Structured diff data
-- Opening Marker --

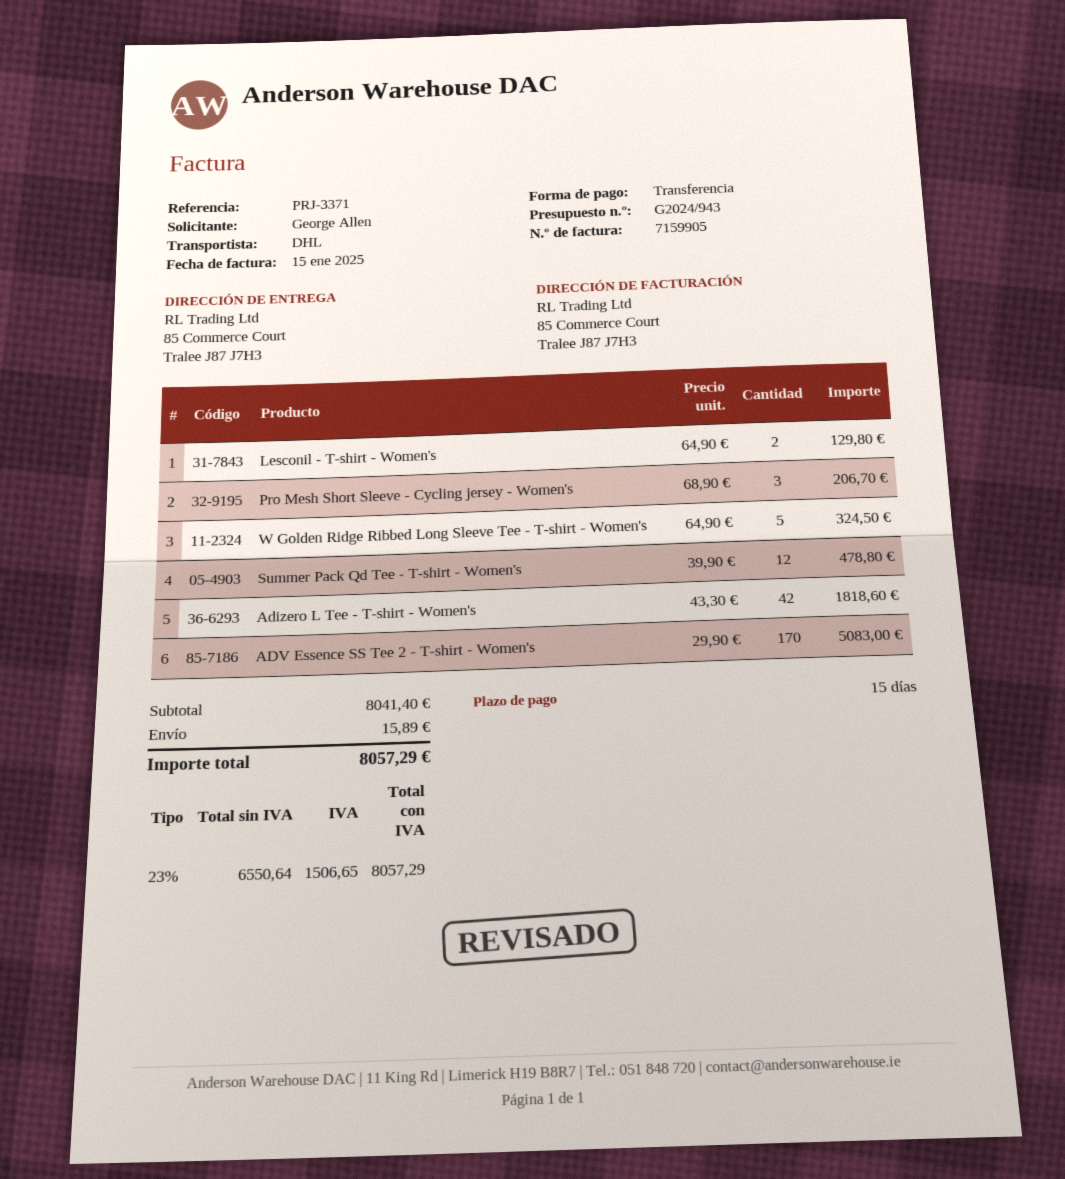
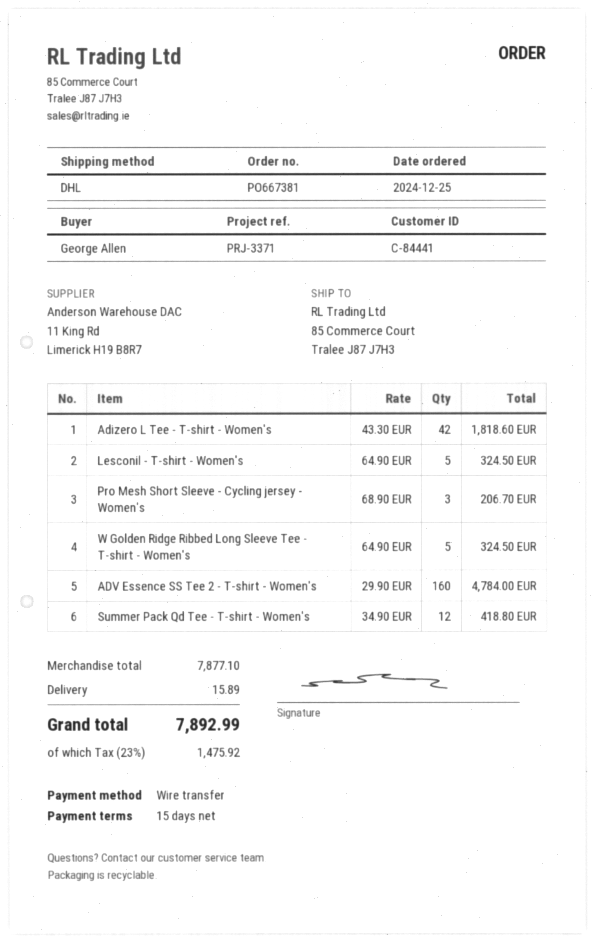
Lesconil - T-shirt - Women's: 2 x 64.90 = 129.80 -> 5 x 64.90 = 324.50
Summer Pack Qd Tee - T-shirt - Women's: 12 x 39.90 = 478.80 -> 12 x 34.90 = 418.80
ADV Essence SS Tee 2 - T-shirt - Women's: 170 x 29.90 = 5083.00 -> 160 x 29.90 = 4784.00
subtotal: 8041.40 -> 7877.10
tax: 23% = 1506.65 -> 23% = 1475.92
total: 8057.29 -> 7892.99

-- Closing Marker --
-- Opening Marker --

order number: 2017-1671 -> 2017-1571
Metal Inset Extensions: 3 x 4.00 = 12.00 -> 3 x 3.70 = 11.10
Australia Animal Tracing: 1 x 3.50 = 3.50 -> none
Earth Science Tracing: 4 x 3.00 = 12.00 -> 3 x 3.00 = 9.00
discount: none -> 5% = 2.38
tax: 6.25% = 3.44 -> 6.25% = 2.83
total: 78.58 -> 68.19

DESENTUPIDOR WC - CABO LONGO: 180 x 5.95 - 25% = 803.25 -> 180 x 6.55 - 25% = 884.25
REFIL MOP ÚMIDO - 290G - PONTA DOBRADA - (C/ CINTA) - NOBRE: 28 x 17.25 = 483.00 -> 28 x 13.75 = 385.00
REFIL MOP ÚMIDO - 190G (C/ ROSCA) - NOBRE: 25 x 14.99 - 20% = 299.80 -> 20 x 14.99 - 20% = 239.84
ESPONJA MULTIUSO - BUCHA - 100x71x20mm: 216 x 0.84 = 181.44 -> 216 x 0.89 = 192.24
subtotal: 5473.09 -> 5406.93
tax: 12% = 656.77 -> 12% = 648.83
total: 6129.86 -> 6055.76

-- Closing Marker --

» Task brief: Find the word "Tracing" in the entries, then copy out every line that has it.

» Solution:
Australia Animal Tracing: 1 x 3.50 = 3.50 -> none
Earth Science Tracing: 4 x 3.00 = 12.00 -> 3 x 3.00 = 9.00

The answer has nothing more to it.